Recently I've created a similarity measure specifically designed for high dimensional time series data that contain a low number of observation (measure) occurances. Within this, the equation is meant to accurately assess the relationship between non-linear variables despite the presence of time lag and high variance. These attributes are inherent, almost omnipresent details that often limit the exploration of time series in my emerging biological field; and thus data sets for validation purposes are hard to come by.
The problem: Validation. Niche field. Essentially, I have no gold standard for validation.

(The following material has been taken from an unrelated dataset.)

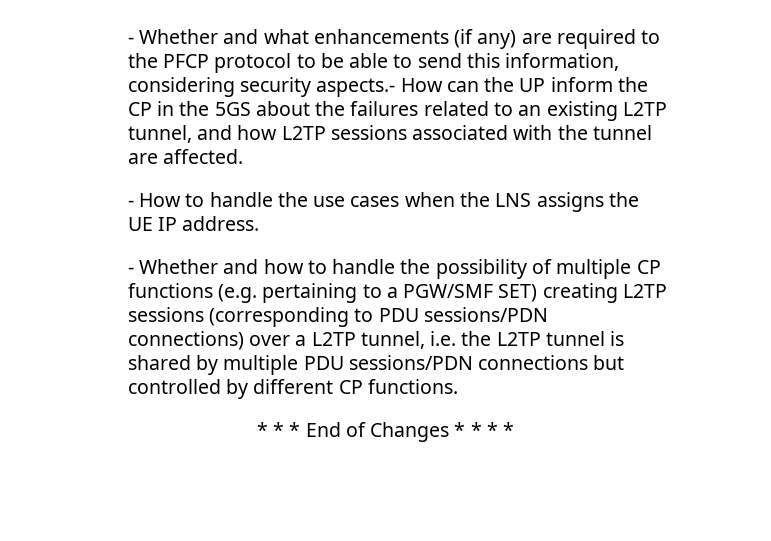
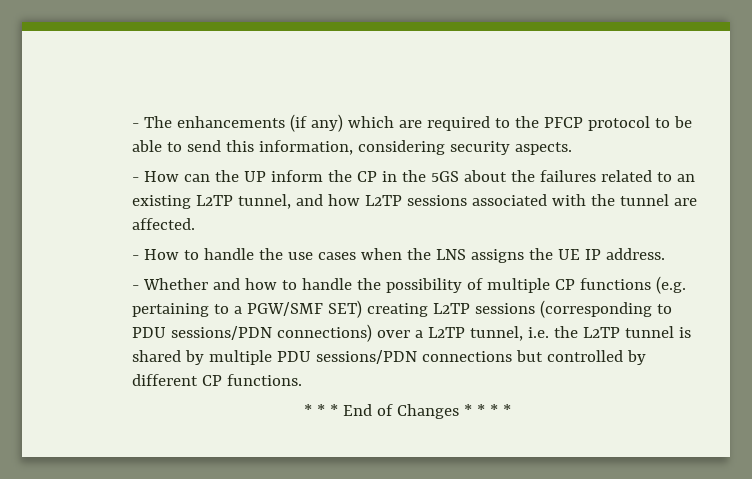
- - Whether and what enhancements (if any) are required to the PFCP protocol to be able to send this information, considering security aspects.- How can the UP inform the CP in the 5GS about the failures related to an existing L2TP tunnel, and how L2TP sessions associated with the tunnel are affected.
+ - The enhancements (if any) which are required to the PFCP protocol to be able to send this information, considering security aspects.
+ - How can the UP inform the CP in the 5GS about the failures related to an existing L2TP tunnel, and how L2TP sessions associated with the tunnel are affected.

External Data sets: Few, if any external data sets resemble both the time series structure and contained variable profile targeted; and this is central as the relationship between time and the nature of my variables is largely driving the investigation. (ie. results from 15 minute intervals vs. common 1 hour intervals are completely different and answering different questions).
Literature: True positive control variables based on supported literature are not so common once the previously mentioned prerequisites are considered. But my search continues as this would allow me to use my own data for validation purposed.
Primary question (to be read as one question): How does one get around this issue? Is it possible to still validate? How can I empirically prove that my equation isn't specified for the benefit of my exact data, but is simultaneously specified and beneficial for this niche field? Any creative ideas on ways to validate within your own data to support a strong conclusion that the measure could be applied for use in future external data sets?
Of note: I thought about synthesizing data sets, but a few statisticians I trust commented that synthetically introducing lags would lead to bias, as time lag within my field is hardly studied, and that doing so would put my analysis at the predisposition that lags are important.